> Exercise objective
Return each line of the records holding the string "rainbow".

(Data excerpts)

=== Begin Enclosure ===

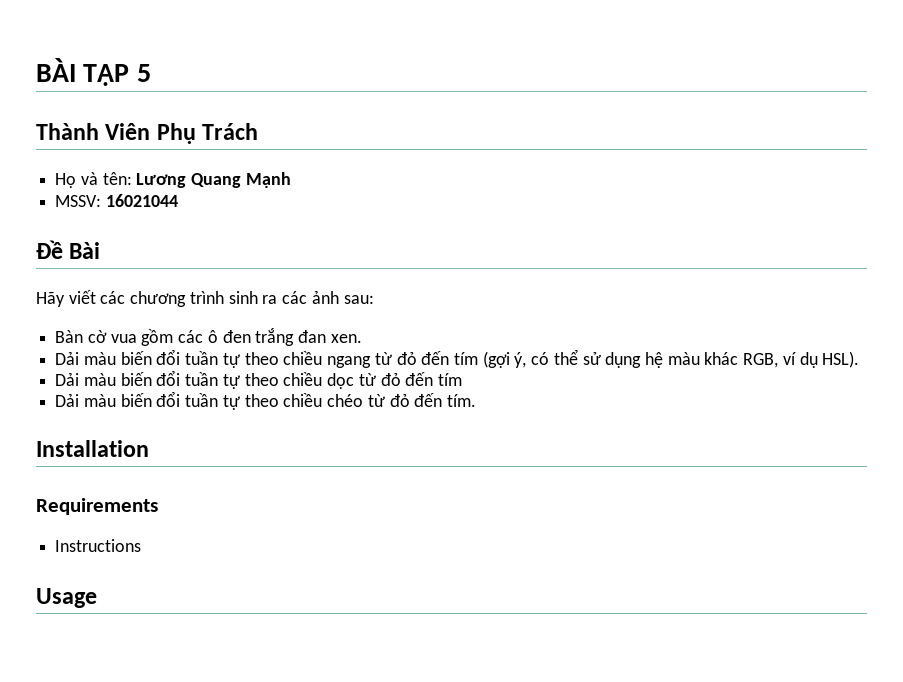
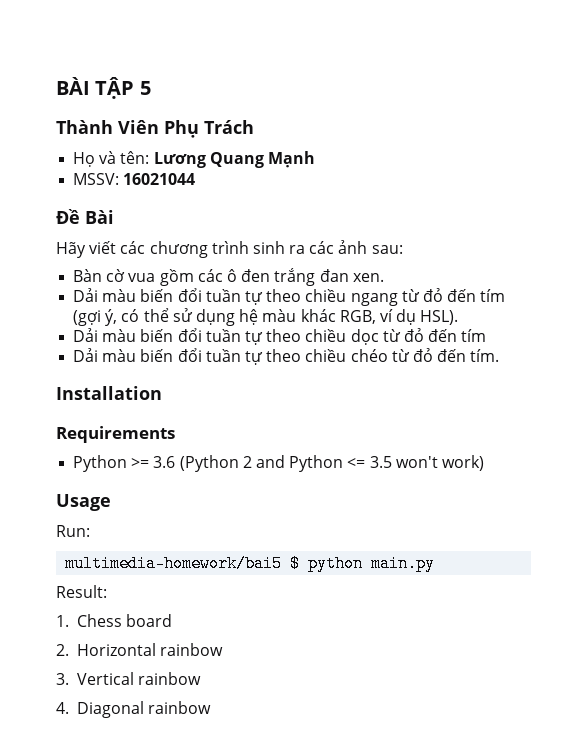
- Instructions
+ Python >= 3.6 (Python 2 and Python <= 3.5 won't work)
  Usage
+ Run:
+ multimedia-homework/bai5 $ python main.py
+ Result:
+ 1. Chess board
+ 2. Horizontal rainbow
+ 3. Vertical rainbow
+ 4. Diagonal rainbow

=== End Enclosure ===

> Response for this exercise
+ 2. Horizontal rainbow
+ 3. Vertical rainbow
+ 4. Diagonal rainbow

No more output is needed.